Task instructions:
After reading the lines below, count those that contain "size" and give the count alone.

Material for this task:
----

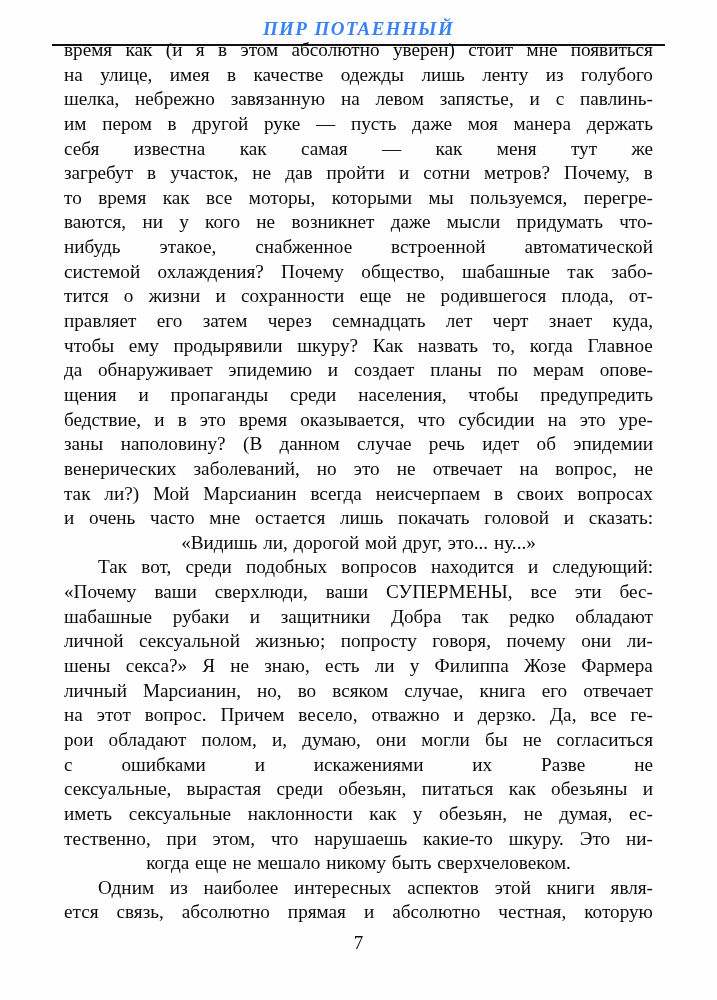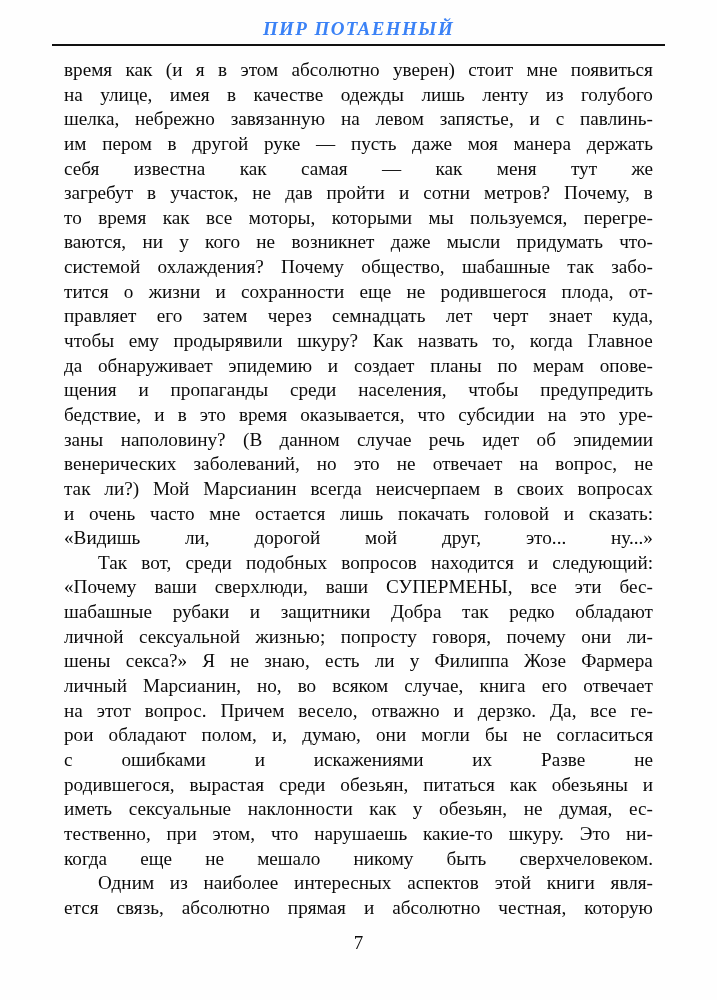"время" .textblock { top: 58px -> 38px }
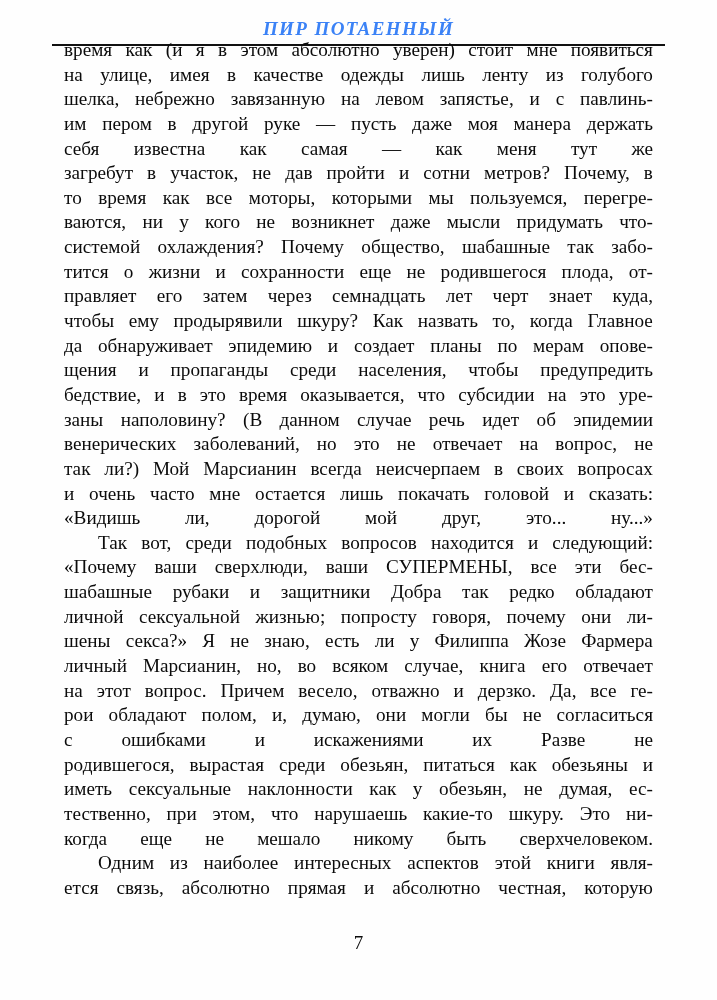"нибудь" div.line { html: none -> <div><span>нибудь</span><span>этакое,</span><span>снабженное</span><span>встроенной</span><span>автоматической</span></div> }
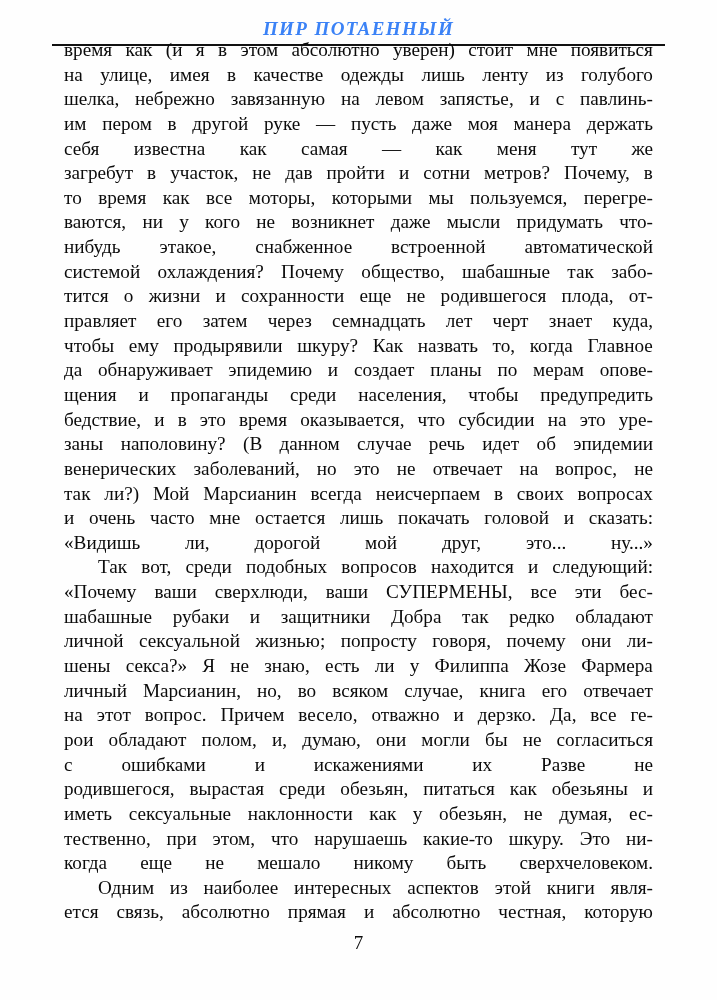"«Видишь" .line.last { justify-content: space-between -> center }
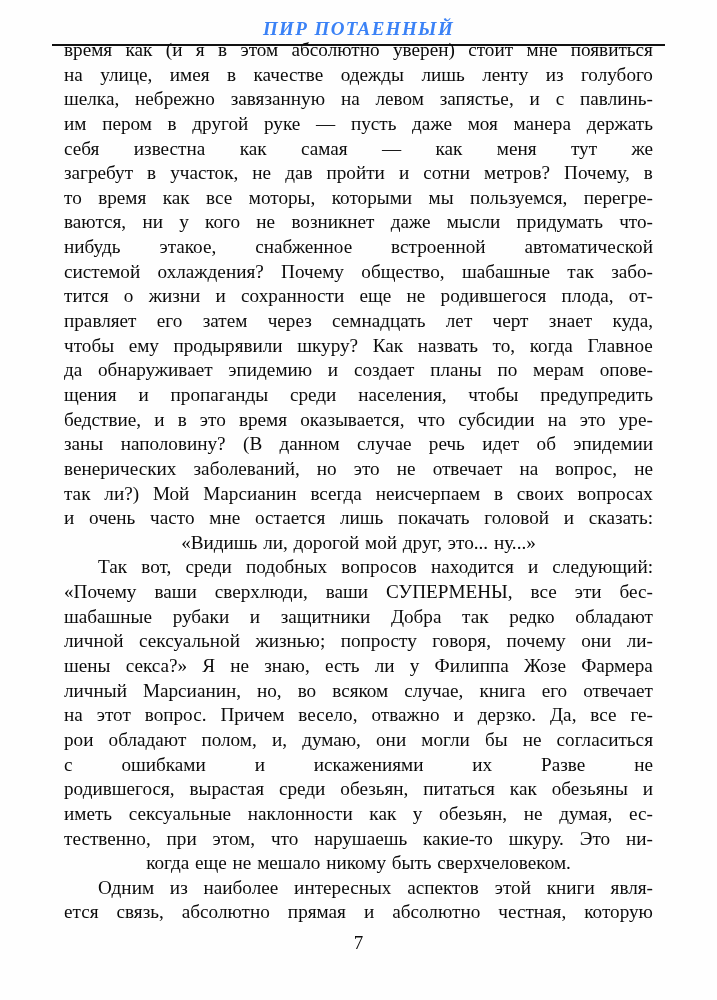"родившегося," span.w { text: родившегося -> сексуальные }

----

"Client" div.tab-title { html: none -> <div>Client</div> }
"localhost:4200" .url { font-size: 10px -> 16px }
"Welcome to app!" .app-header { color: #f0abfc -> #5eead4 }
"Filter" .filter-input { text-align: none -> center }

----

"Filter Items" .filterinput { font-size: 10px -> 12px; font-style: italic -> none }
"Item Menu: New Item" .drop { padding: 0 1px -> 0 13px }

----

Exercise answer:
2